The Prophet slaughtered a lamb for one of the idols (nusub min al-ansab). Then he roasted it and carried it with him. Then Zayd ibn Amr ibn Nufayl met us in the upper part of the valley; it was one of the hot days of Mecca. When we met we greeted each other with the greeting of the age of Jahalyia. The Prophet said: “Why do I see you, O son of Amr, hated by your people?” He said, “This is without my being the cause of their hatred; but I found them associating divinities with Allah and I was reluctant to do the same. I wanted the religion of Abraham…” The Prophet said, “Would you like some food?” He said, “Yes.” Then the Prophet put before him the (meat of the lamb). Zayd ibn Amr said: “What did you sacrifice to, O Muḥammad?” “He said, “To one of the idols.” Zayd then said: “I am not one to eat anything slaughtered for a divinity other than Allah!"

So here we clearly read that in the time of Jahiliyah the Prophet Muhammad slaughtered a lamb to the idols. It was he who slaughtered the lamb to the idols.
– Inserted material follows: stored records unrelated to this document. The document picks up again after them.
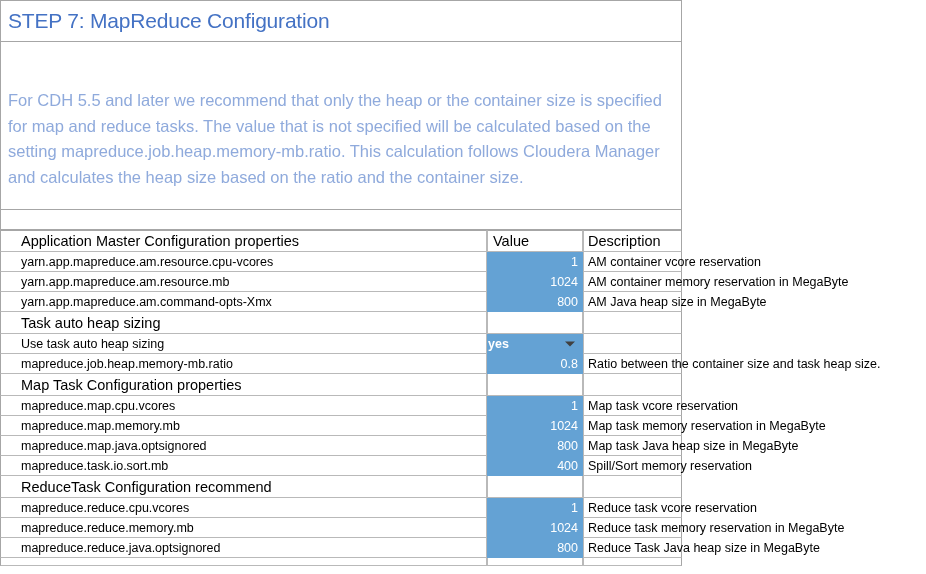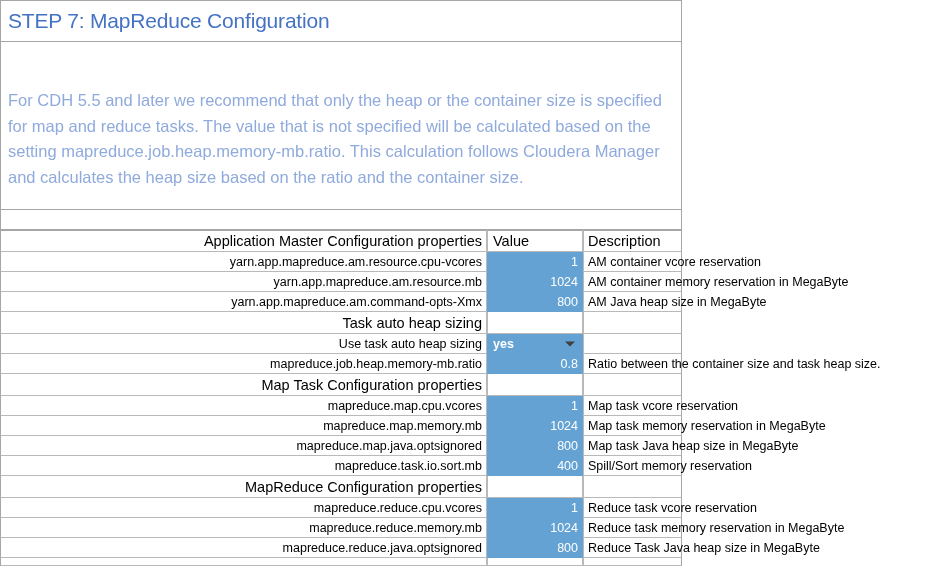"Application Master Configuration" .c-prop { justify-content: flex-end -> flex-start; padding-left: 12px -> 20px }
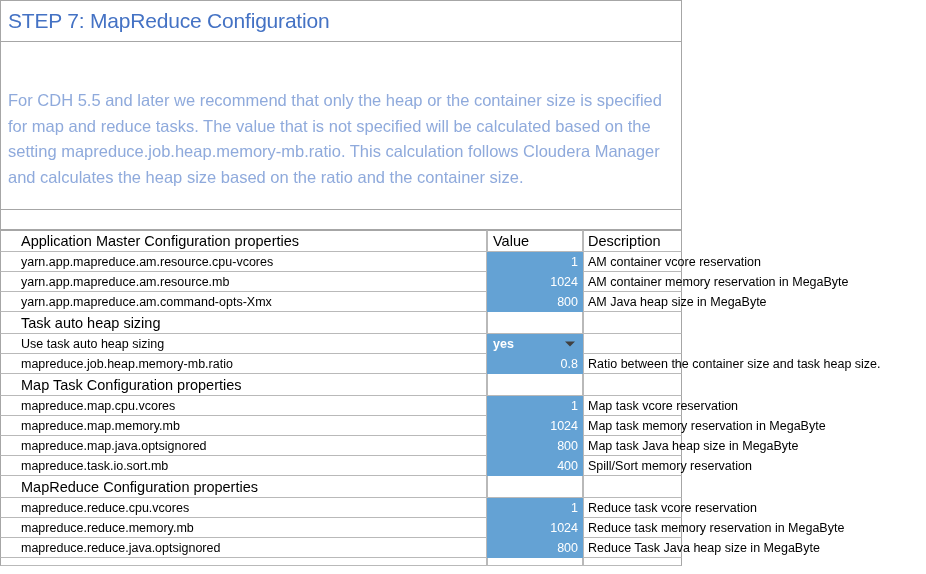"yes" .c-val.select-cell { padding-left: 5px -> none }
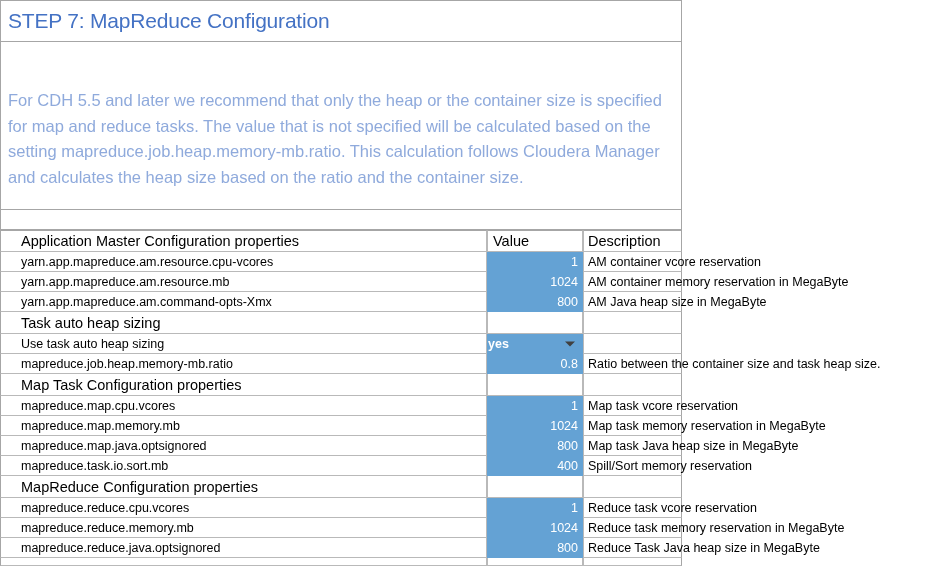"MapReduce Configuration properties" span { text: MapReduce Configuration properties -> ReduceTask Configuration recommend }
Remember, in his pre-Islamic days, Muḥammad was surrounded by idols. This is why years later he returned to cleanse the idols from the Ka’ba area. When he was chosen as a young man to place the Black Rock into the corner of the Ka’ba he doesn’t object to the presence of other idols. There were 359 other idols in that place. So it is obvious that before she converted to Islam, Khadijah was also a pagan. That is what all of the early Islamic records tell us. Anyone who claims otherwise simply does not know their Islamic history very well. These things are not hidden; they are plainly recorded by the earliest recorders of Islamic history.

We will end here, and I will make a second video on the life of Khadijah, and examine the location in Saudi that is often called Khadijah’s house.

I am Dan Gibson, and this has been another video in the series Archeology and Islam.